Can this implementation of Damm algorithm be optimized?

Sun Feb 12 17:11:34 PST 2017

On Monday, 13 February 2017 at 00:56:37 UTC, Nestor wrote:
> On Sunday, 12 February 2017 at 05:54:34 UTC, Era Scarecrow 
> wrote:
>> Ran some more tests.
>
> Wow!
> Thanks for the interest and effort.

  Certainly. But the bulk of the answer comes down that the 2 
levels that I've already provided are the fastest you're probably 
going to get. Certainly we can test using shorts or bytes 
instead, but it's likely the results will only go down.

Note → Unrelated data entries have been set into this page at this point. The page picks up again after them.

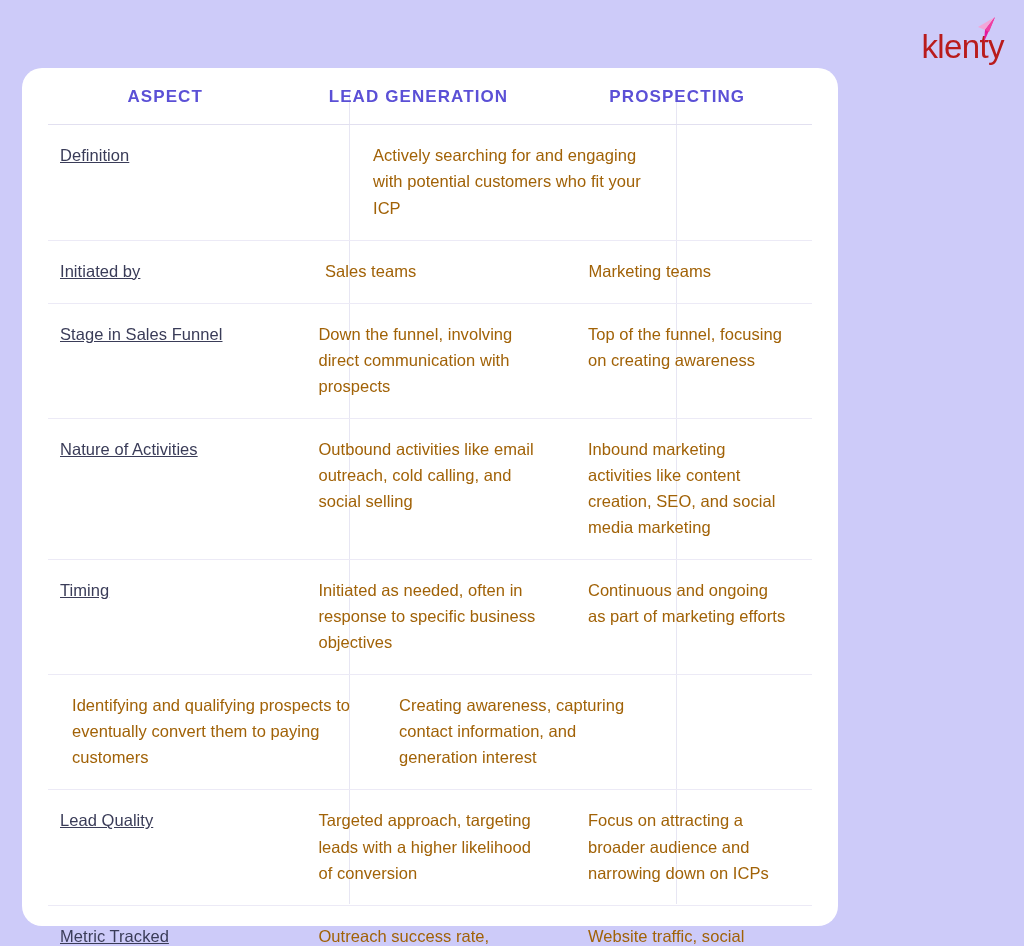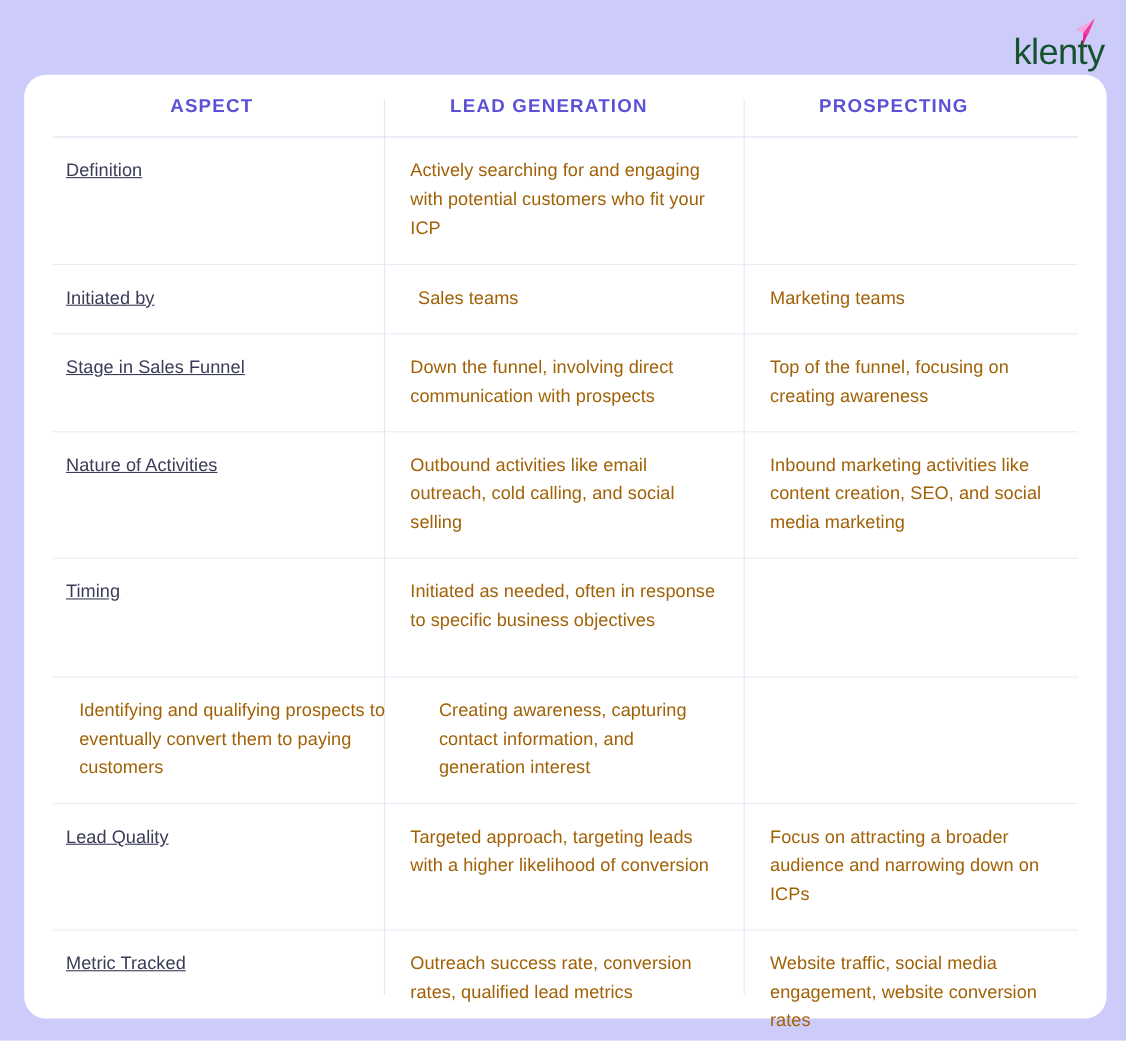--- a/index.html
+++ b/index.html
@@ -25,41 +25,41 @@
     right: 20px;
     display: flex;
     align-items: flex-end;
     height: 46px;
   }
   .brand-wordmark {
     font-family: "Liberation Sans", "DejaVu Sans", sans-serif;
     font-size: 33px;
     font-weight: 400;
     letter-spacing: -0.6px;
-    color: #14532d;
+    color: #b91c1c;
     line-height: 1;
     position: relative;
     z-index: 1;
   }
   .brand-mark {
     position: absolute;
     right: 6px;
     top: -2px;
     width: 30px;
     height: 30px;
     z-index: 2;
     pointer-events: none;
   }
 
   
   .card {
     position: absolute;
     left: 22px;
     top: 68px;
-    width: 984px;
+    width: 816px;
     height: 858px;
     background: #ffffff;
     border-radius: 20px;
   }
 
   .table {
     width: 100%;
     height: 100%;
     position: relative;
     padding: 0 26px;
@@ -210,20 +210,23 @@
       </div>
     </div>
 
     <div class="row r-timing">
       <div class="cell c1">
         <span class="cell-text">Timing</span>
       </div>
       <div class="cell c2">
         <span class="cell-text">Initiated as needed, often in response to specific business objectives</span>
       </div>
+      <div class="cell c3">
+        <span class="cell-text">Continuous and ongoing as part of marketing efforts</span>
+      </div>
     </div>
 
     <div class="row r-focus">
       <div class="cell c2">
         <span class="cell-text">Identifying and qualifying prospects to eventually convert them to paying customers</span>
       </div>
       <div class="cell c3">
         <span class="cell-text">Creating awareness, capturing contact information, and generation interest</span>
       </div>
     </div>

  To note my tests are strictly on my x86 system and it would be 
better to also test this on other systems like PPC, Linux, ARM, 
and other architectures to see how they perform, and possibly 
tweak them as appropriate.

  Still we did find out there is some optimization that can be 
done and successfully for the Damm algorithm, it just isn't going 
to be a lot.

  Hmmm... A thought does come to mind. Parallelizing the code; 
However that would require probably 11 instances to get a 2x 
speedup (calculating the second half with all 10 possibilities 
for the carry over, and also calculating the first half, then 
choosing which of the 10 based on the first half's output), which 
only really works if you have a ton of cores, and the input is 
REALLY REALLY large, like a meg or something. While the usage of 
the Damm code is more useful for adding a digit to the end of a 
code like UPC or Barcodes as error detection, and expecting 
larger than 32 for real applications is unlikely.

  But at this point I'm rambling.